Exercise data:
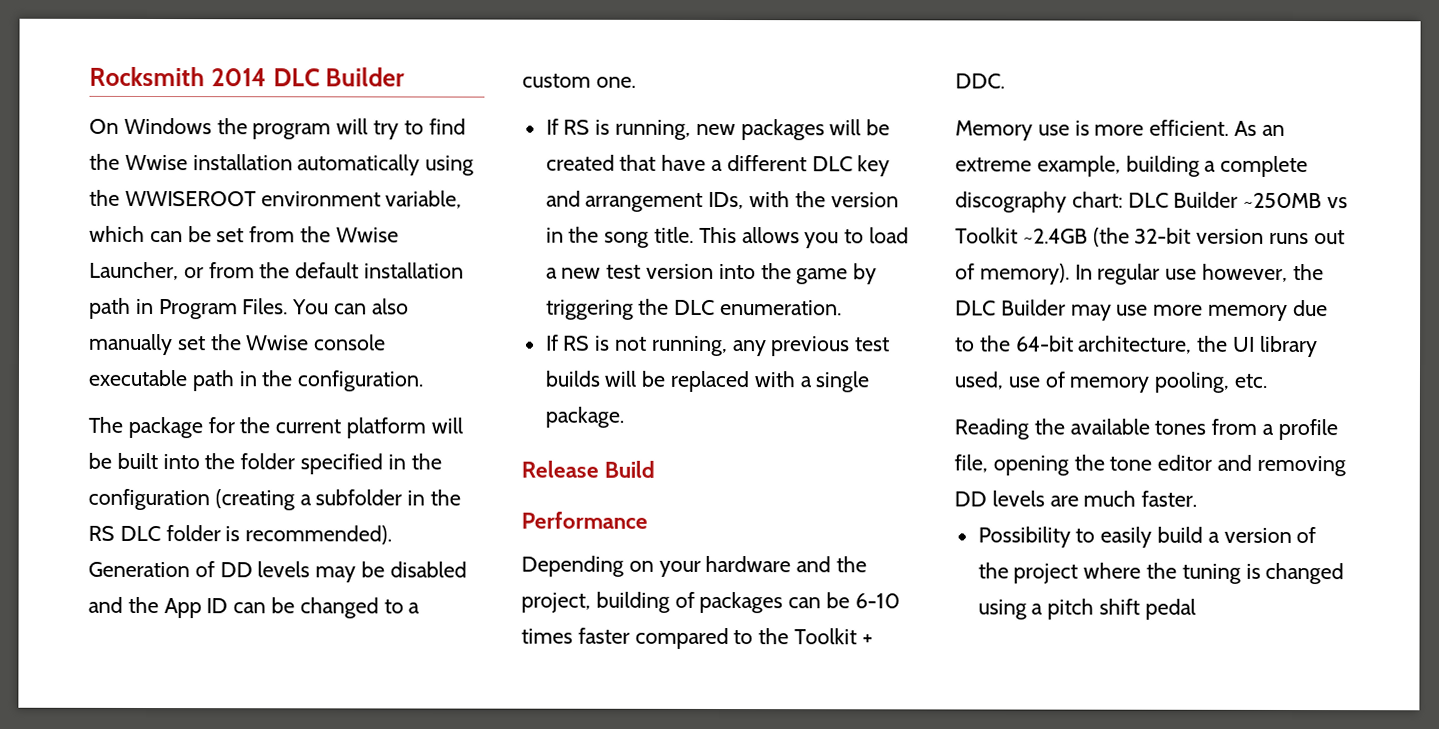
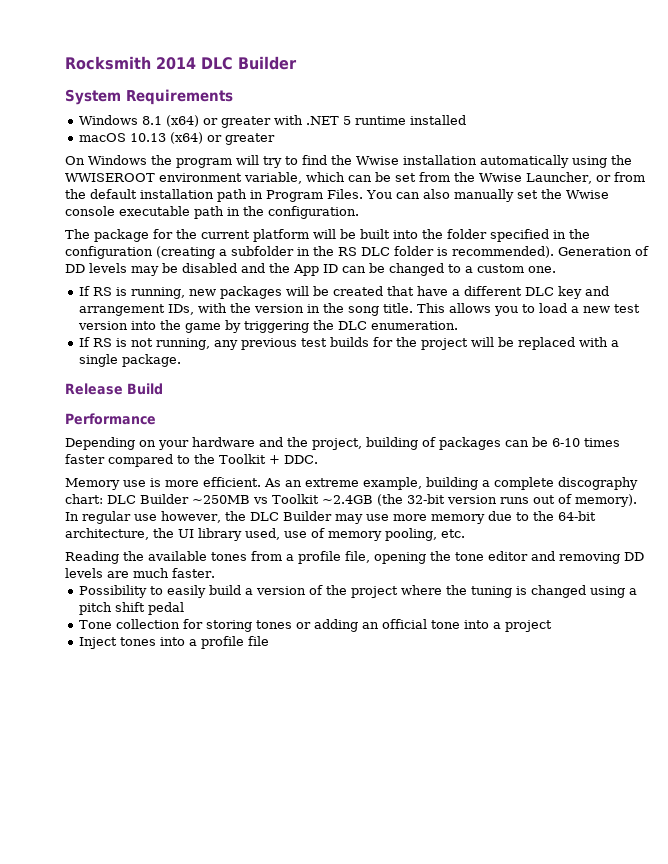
(406, 77) none -> [65,89,233,105] [78,115,466,128] [78,132,275,145] // System Requirements // Windows 8.1 (x64) or greater with .NET 5 runtime installed // macOS 10.13 (x64) or greater
(600, 378) none -> [372,337,468,350] for the project
(1196, 609) none -> [78,619,552,632] [78,636,269,649] // Tone collection for storing tones or adding an official tone into a project // Inject tones into a profile file

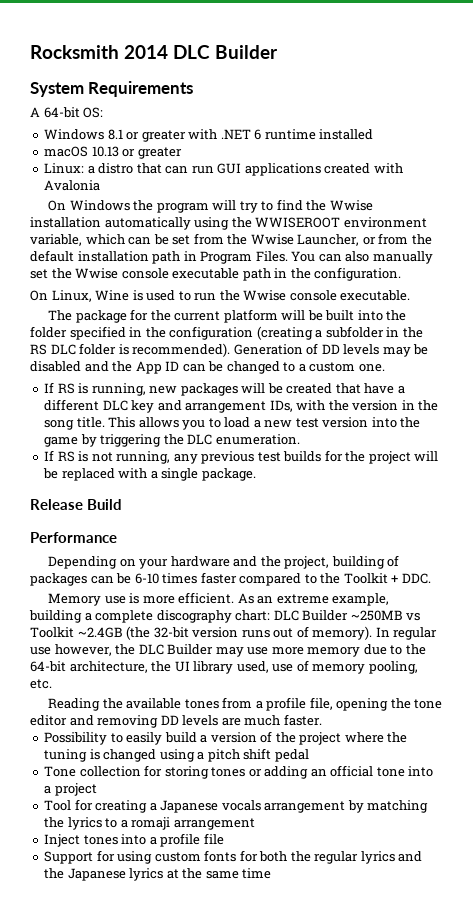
(233, 97) none -> [30,107,104,118] // A 64-bit OS:
[165,115,199,127] (x64) -> (123, 134) none
[342,116,351,125] 5 -> [254,129,262,140] 6
[169,132,275,145] (x64) or greater -> [122,147,182,159] [44,163,403,176] [44,180,101,191] or greater // Linux: a distro that can run GUI applications created with Avalonia
(359, 212) none -> [30,290,411,302] // On Linux, Wine is used to run the Wwise console executable.
(552, 626) none -> [44,799,429,813] [44,817,255,830] // Tool for creating a Japanese vocals arrangement by matching the lyrics to a romaji arrangement
(269, 641) none -> [44,850,423,864] [44,868,272,881] // Support for using custom fonts for both the regular lyrics and the Japanese lyrics at the same time

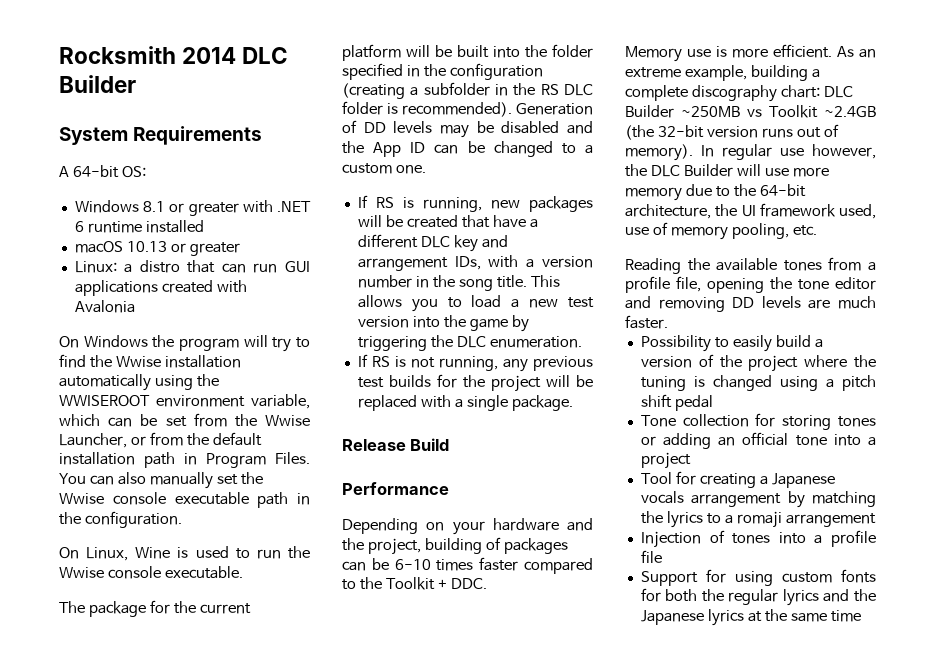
[328,400,399,411] the version -> [526,256,593,268] [357,275,412,288] a version number
[215,647,244,657] may -> [736,164,761,176] will
[193,661,234,674] library -> [759,203,836,217] framework
[44,834,81,847] Inject -> [640,530,725,548] Injection of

Problem to solve: Except for the pictures, return every line of the material exactly.

Answer to this task:
(406, 77) none -> [65,89,233,105] [78,115,466,128] [78,132,275,145] // System Requirements // Windows 8.1 (x64) or greater with .NET 5 runtime installed // macOS 10.13 (x64) or greater
(600, 378) none -> [372,337,468,350] for the project
(1196, 609) none -> [78,619,552,632] [78,636,269,649] // Tone collection for storing tones or adding an official tone into a project // Inject tones into a profile file

(233, 97) none -> [30,107,104,118] // A 64-bit OS:
[165,115,199,127] (x64) -> (123, 134) none
[342,116,351,125] 5 -> [254,129,262,140] 6
[169,132,275,145] (x64) or greater -> [122,147,182,159] [44,163,403,176] [44,180,101,191] or greater // Linux: a distro that can run GUI applications created with Avalonia
(359, 212) none -> [30,290,411,302] // On Linux, Wine is used to run the Wwise console executable.
(552, 626) none -> [44,799,429,813] [44,817,255,830] // Tool for creating a Japanese vocals arrangement by matching the lyrics to a romaji arrangement
(269, 641) none -> [44,850,423,864] [44,868,272,881] // Support for using custom fonts for both the regular lyrics and the Japanese lyrics at the same time

[328,400,399,411] the version -> [526,256,593,268] [357,275,412,288] a version number
[215,647,244,657] may -> [736,164,761,176] will
[193,661,234,674] library -> [759,203,836,217] framework
[44,834,81,847] Inject -> [640,530,725,548] Injection of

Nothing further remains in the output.